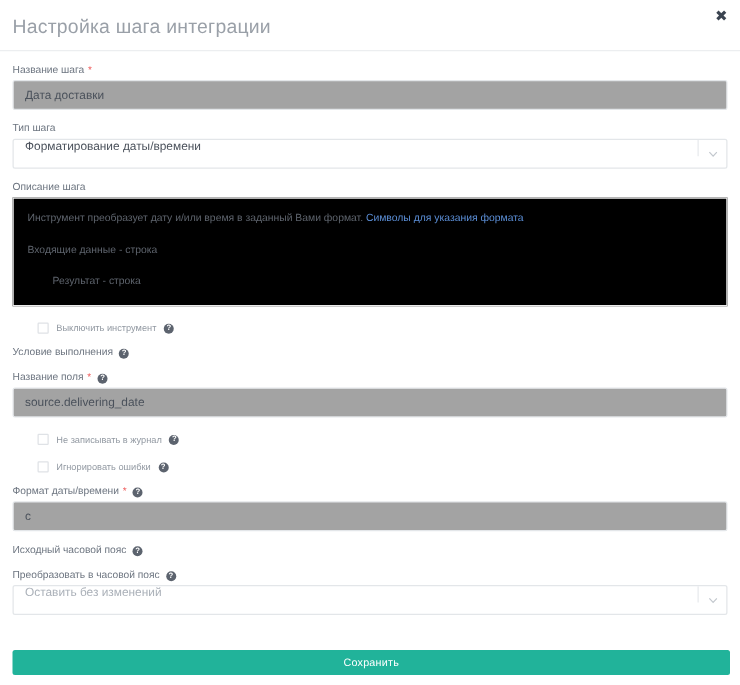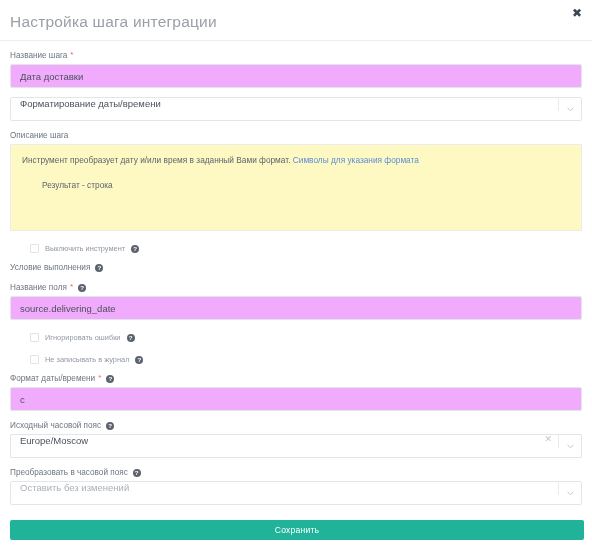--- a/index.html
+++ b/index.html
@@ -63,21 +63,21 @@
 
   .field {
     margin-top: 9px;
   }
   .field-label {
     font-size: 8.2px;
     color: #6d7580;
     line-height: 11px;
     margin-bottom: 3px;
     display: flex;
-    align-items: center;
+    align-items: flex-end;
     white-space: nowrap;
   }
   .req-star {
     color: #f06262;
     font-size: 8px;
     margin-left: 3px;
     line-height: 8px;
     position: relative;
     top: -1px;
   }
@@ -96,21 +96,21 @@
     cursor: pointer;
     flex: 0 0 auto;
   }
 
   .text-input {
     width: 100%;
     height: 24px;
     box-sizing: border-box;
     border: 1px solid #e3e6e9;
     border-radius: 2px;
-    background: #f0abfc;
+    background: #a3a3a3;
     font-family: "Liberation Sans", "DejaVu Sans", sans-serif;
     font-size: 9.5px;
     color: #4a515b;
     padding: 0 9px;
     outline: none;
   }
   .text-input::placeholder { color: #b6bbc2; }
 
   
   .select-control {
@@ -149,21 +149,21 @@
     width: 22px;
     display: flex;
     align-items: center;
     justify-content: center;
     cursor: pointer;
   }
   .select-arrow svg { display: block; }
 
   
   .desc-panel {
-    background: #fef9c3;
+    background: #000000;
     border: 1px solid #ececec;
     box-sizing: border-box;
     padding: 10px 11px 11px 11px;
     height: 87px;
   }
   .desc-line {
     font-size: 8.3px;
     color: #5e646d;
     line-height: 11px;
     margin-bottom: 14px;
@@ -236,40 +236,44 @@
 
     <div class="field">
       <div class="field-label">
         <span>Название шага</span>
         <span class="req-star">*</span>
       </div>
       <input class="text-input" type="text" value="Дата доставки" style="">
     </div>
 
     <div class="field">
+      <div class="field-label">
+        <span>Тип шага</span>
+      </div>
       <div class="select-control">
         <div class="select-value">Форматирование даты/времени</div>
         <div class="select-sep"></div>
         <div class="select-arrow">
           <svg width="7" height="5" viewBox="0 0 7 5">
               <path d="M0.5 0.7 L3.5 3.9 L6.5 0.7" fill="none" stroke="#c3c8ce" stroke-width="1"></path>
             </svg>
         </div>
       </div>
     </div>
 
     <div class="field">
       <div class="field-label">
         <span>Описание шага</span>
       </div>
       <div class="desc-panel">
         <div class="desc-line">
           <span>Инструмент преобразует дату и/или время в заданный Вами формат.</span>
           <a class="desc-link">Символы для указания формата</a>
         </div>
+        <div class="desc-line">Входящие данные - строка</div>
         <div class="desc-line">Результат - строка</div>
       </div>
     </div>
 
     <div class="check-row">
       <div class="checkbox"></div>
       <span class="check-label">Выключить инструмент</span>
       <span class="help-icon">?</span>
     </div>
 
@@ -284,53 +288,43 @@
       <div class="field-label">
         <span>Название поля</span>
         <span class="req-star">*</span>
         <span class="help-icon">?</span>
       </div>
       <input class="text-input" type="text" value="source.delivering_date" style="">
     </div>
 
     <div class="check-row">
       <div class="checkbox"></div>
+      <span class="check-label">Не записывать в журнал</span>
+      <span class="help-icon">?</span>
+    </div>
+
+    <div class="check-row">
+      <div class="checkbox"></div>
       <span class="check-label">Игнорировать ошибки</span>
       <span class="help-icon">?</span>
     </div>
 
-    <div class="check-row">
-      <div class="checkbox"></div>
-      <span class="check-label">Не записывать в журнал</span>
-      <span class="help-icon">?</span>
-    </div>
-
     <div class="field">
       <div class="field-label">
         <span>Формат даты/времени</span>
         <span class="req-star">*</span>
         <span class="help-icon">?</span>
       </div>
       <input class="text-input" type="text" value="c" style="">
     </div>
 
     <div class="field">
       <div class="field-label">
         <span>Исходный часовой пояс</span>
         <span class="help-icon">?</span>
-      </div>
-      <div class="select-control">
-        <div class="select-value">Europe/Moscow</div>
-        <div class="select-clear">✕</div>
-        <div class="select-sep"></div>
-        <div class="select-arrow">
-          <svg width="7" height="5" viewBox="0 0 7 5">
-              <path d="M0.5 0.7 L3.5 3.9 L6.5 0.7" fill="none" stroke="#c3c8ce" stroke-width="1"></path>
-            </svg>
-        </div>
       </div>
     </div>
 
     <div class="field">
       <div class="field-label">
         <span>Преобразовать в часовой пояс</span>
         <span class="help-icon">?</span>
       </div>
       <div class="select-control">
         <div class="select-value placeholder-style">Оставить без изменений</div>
----------
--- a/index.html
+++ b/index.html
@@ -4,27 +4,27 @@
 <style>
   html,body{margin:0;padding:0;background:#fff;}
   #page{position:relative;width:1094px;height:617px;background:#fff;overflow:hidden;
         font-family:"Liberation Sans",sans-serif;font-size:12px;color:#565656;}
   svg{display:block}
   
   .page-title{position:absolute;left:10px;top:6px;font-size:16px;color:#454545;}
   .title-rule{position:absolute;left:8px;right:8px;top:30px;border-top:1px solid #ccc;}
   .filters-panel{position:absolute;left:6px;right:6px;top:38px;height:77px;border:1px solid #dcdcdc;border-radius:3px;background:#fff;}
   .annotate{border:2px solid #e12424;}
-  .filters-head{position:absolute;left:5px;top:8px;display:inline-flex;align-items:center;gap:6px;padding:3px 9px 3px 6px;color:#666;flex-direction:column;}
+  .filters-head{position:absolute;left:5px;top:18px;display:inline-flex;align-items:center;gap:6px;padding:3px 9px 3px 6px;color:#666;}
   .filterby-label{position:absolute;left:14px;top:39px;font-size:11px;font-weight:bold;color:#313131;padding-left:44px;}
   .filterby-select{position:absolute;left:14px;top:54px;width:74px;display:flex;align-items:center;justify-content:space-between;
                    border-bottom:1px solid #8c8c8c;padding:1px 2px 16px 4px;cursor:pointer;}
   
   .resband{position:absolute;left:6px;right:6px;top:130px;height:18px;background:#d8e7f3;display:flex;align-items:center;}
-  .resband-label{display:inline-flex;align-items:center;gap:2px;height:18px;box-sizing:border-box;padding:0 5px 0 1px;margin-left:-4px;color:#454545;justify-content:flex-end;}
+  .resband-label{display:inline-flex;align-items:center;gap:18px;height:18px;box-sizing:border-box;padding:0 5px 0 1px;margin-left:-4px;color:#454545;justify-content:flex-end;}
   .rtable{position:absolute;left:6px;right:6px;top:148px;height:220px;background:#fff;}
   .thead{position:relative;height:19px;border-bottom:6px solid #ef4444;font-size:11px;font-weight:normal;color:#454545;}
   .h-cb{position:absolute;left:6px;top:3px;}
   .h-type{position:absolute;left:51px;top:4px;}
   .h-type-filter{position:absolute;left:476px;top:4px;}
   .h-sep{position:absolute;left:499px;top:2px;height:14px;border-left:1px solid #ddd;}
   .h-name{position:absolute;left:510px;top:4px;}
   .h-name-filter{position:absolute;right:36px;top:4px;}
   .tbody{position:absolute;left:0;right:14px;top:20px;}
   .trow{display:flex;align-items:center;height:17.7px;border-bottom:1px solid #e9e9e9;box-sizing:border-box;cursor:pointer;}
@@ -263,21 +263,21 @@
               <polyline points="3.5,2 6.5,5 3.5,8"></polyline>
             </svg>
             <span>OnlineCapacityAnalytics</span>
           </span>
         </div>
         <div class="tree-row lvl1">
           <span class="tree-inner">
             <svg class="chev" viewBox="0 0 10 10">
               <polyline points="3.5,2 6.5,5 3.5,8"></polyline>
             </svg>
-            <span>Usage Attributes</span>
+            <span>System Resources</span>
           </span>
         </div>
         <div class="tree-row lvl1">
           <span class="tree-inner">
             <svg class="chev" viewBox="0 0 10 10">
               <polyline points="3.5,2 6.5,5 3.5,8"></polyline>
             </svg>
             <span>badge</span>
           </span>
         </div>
----------
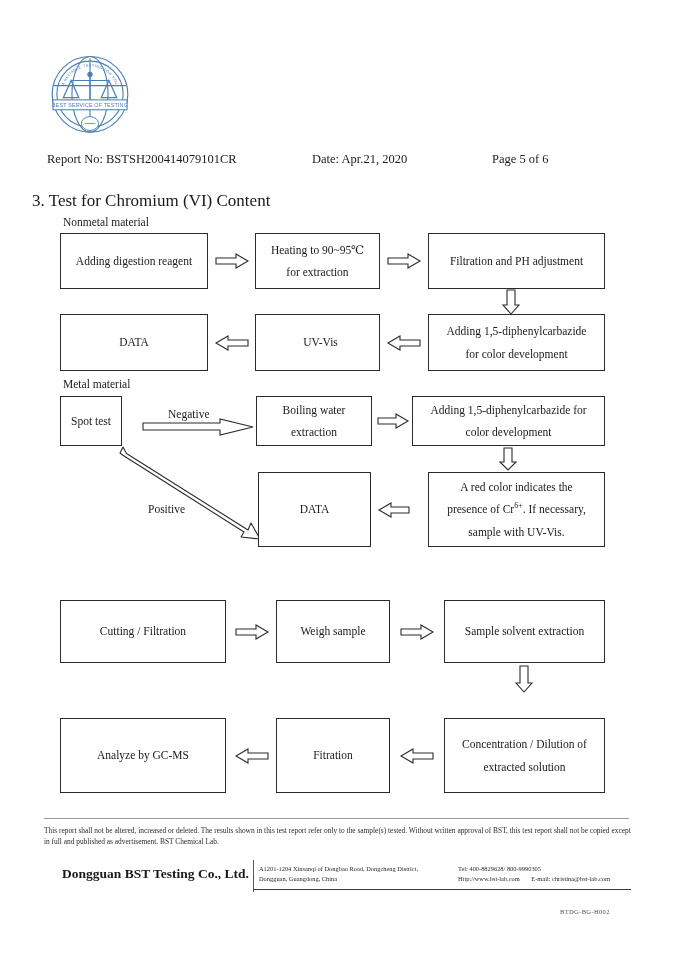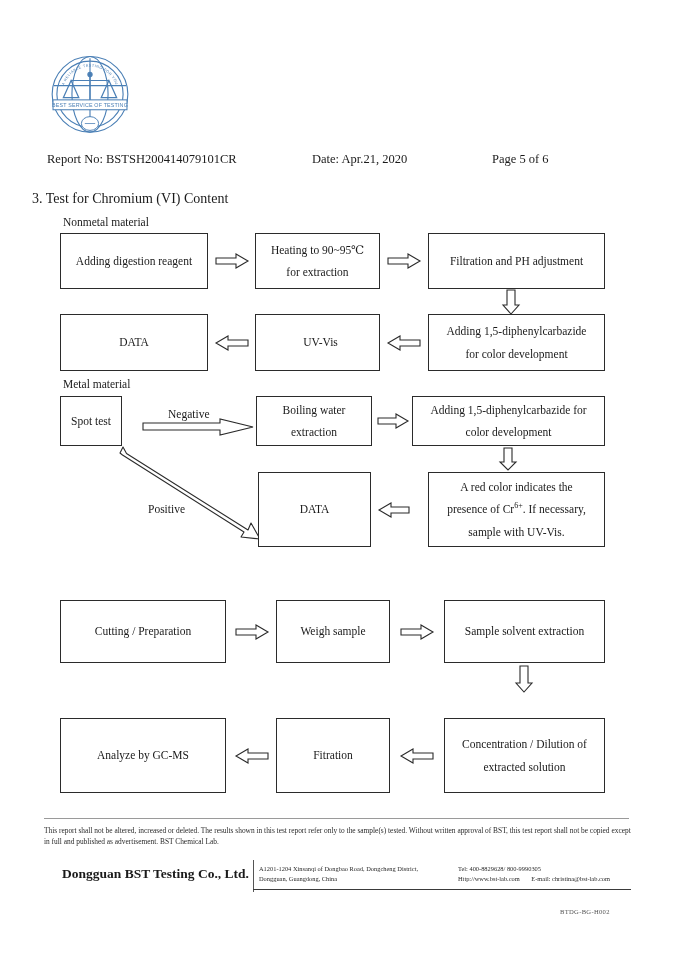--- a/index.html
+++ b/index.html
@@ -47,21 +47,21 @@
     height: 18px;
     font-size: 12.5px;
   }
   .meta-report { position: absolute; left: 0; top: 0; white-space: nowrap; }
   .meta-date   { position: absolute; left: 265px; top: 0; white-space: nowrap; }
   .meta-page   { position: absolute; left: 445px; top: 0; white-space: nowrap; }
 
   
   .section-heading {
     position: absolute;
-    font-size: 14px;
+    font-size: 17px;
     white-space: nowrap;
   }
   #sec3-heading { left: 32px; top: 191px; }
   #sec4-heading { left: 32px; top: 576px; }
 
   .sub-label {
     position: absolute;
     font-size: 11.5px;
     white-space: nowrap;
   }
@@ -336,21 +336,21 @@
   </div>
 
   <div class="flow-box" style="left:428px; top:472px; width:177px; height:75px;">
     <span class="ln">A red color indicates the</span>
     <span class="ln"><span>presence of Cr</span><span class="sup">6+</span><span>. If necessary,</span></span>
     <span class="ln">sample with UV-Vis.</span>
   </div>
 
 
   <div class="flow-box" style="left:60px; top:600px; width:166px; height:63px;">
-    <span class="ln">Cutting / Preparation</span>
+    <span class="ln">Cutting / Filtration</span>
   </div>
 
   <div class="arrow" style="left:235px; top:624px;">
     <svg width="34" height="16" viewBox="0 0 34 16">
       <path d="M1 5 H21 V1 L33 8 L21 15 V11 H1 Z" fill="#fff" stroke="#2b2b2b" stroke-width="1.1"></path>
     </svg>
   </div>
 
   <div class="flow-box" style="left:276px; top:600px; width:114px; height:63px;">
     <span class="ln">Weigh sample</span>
----------
DIRECTIONS -
Copy out each line of the material that holds the word "записывать".

ANSWER FOR THIS EXERCISE -
+      <span class="check-label">Не записывать в журнал</span>
-      <span class="check-label">Не записывать в журнал</span>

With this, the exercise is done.